Figure 4: Comparison of masking strategies shows that time–frequency masking for positive pair construction is critical for contrastive audio representation learning.
Effectiveness for Deepfake Detection and Audio-LLMs
AudioMosaic excels in environmental sound deepfake detection, outperforming prior art by a substantial margin in equal error rate, both with linear and more complex heads. This demonstrates the representations' robustness to out-of-distribution generative artifacts.
Integrating the pretrained AudioMosaic encoder as the audio front-end of LLMs (e.g., LLaMA-7B) systematically boosts the performance of audio–language foundation models across both classification and captioning tasks, including zero-shot regimes. Qualitative analysis reveals the encoder enables finer-grained acoustic perception, which is critical for long-context, open-domain audio–LLM applications.

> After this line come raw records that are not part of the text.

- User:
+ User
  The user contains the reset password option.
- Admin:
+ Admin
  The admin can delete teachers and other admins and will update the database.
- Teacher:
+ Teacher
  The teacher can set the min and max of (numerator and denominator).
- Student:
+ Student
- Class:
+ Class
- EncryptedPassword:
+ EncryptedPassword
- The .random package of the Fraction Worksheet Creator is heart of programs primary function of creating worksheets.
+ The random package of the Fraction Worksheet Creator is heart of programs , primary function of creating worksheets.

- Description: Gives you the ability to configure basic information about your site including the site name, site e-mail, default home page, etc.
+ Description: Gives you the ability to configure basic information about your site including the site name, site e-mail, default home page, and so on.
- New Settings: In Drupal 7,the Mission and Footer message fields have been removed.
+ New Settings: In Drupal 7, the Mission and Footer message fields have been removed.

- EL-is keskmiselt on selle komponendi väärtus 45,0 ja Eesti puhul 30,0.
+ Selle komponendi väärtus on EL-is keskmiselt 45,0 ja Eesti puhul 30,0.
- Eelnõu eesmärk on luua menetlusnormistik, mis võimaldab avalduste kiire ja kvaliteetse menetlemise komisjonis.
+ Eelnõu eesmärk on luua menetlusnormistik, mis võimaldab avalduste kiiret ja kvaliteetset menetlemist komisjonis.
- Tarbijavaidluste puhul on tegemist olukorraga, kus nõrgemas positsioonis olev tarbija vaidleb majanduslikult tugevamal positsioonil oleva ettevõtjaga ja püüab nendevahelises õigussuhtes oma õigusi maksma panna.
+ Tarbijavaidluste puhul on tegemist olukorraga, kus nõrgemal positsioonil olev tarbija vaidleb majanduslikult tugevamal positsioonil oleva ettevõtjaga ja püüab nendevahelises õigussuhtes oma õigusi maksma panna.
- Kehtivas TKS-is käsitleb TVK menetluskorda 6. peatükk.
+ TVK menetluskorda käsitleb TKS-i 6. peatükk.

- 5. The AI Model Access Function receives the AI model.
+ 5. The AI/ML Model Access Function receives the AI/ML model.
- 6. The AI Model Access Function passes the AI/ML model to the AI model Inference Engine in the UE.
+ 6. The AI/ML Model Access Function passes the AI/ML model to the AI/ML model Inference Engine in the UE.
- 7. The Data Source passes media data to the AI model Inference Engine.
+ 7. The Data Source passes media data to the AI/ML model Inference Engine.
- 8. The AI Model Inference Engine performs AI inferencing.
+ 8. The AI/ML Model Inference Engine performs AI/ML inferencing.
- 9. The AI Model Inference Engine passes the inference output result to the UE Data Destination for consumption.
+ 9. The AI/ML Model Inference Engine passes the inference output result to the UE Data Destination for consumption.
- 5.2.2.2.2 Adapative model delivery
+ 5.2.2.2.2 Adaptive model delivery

Implications and Future Directions
This work demonstrates that reimagining masking as a view generation mechanism for contrastive learning, utilizing structured time–frequency ablations, yields audio representations with improved rank, discriminability, and universality. The results challenge the primacy of generative masked modeling for general-purpose audio pre-training and suggest a practical alternative for efficient, scalable, and transferable auditory representation learning.
Practically, these findings lower the pre-training memory barrier, enable larger contrastive batch regimes, and align well with modern trends towards multimodal and audio–language foundation models. Theoretically, the approach highlights the importance of positive pair correlation structure, intrinsic dimensionality, and spectral domain invariances for robust representation learning in audio.
Ongoing directions include extending view-generation paradigms (including more sophisticated structured masks), fine-grained alignment between audio and other modalities, and the development of more precise diagnostics for degeneracy and overfitting in high-dimensional SSL models.
Conclusion
AudioMosaic establishes a contrastive masked spectrogram learning approach wherein the construction of positive pairs via structured time–frequency masking leads to superior audio representations, validated by effective rank analysis and strong downstream results. The architecture is both memory and data efficient, generalizes robustly, and integrates synergistically with multimodal LLMs, providing a compelling framework for future general-purpose audio understanding and audio-centric AI systems.